Richard L. Gundling, FHFMA, CMA

Senior Vice President, Healthcare Financial Management Association (HFMA)
Richard Gundling, FHFMA, CMA, is Senior Vice President for the Healthcare Financial Management Association (HFMA). Mr. Gundling is responsible for the technical and content direction for HFMA, managing of its thought leadership efforts, and leadership of its Washington, D.C. activities. He also serves as staff liaison to the Principles and Practices Board of the HFMA. Mr. Gundling has written an extensive number of published articles on broad topics within healthcare finance and the healthcare industry. HFMA is a professional association with over 40,000 members engaged in the financial management of the healthcare sector. HFMA’s thought leadership has covered payment reform, value creation, revenue cycle management, accounting and financial reporting, capital access, and many other areas that drive healthcare organizational high performance. Results of those initiatives have been used by hospitals, rating agencies, regulatory agencies, congressional committees, accounting standard setting bodies, state hospital organizations, and other government and industry leaders.
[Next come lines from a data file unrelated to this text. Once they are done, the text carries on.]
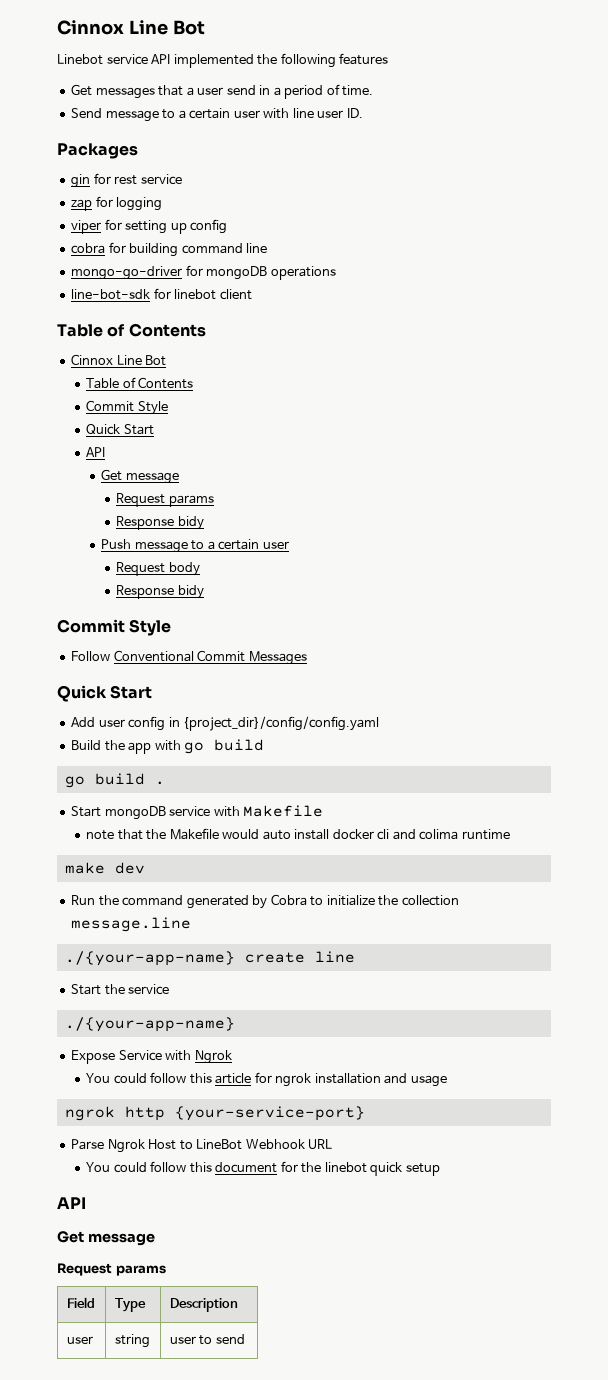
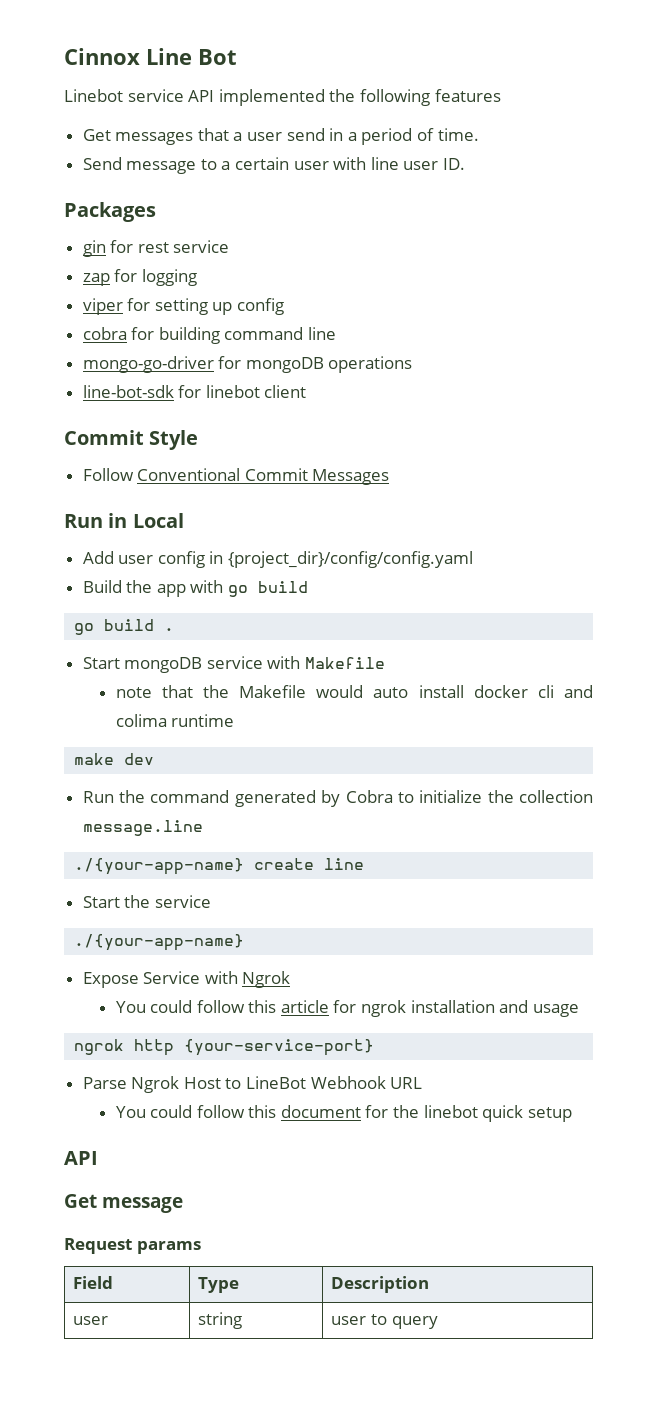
  line-bot-sdk for linebot client
- Table of Contents
- Cinnox Line Bot
- Table of Contents
- Commit Style
- Quick Start
- API
- Get message
- Request params
- Response bidy
- Push message to a certain user
- Request body
- Response bidy
  Follow Conventional Commit Messages
- Quick Start
+ Run in Local
- user | string | user to send
+ user | string | user to query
Stephen Parente, Ph.D., M.S., MPH

Associate Dean, Carlson Global Institute, Professor of Finance and Minnesota Insurance Industry Chair of Health Finance, University of Minnesota
STEPHEN T. PARENTE, Ph.D., MPH, MS is a Professor in the Department of Finance and the Minnesota Insurance Industry Chair of Health Finance in Carlson School of Management at the University of Minnesota and Associate Dean of the Global Institute. He is the President of the American Society of Health Economists (ASHEcon). From 2014-2017, he served as Associate Dean of MBA and MS programs. Dr. Parente is the longest-serving Director of the Medical Industry Leadership Institute (2006-2017). As a Professor in the Finance Department, he specializes in health economics, information technology, and health insurance. Dr. Parente has been the principal investigator on large funded studies regarding medical price transparency, consumer-directed health plans, health information technology, and health policy micro-simulation. In Washington, DC, he served as Chief Economist for Health Policy and Senior Economist on the Council of Economic Advisers in the Executive Office of the President at the White House in Washington, DC, from 2019 to 2021. Previously, he was Senior Adviser to the Secretary for Health Economics in the Department of Health and Human Services, Vice-Chair of Academy Health, and the Governing Chair of the Health Care Cost Institute from 2013 to 2017. He is the Founding Director of the Medical Valuation Laboratory, a nine-college interdisciplinary effort to accelerate medical innovation from scientists, clinicians, and entrepreneurs. Dr. Parente was a health policy advisor for the McCain 2008 Presidential Campaign and served as a Legislative Fellow in the office of Senator John D. Rockefeller IV (D‑WV) in 1992/93. He has a doctorate from Johns Hopkins University.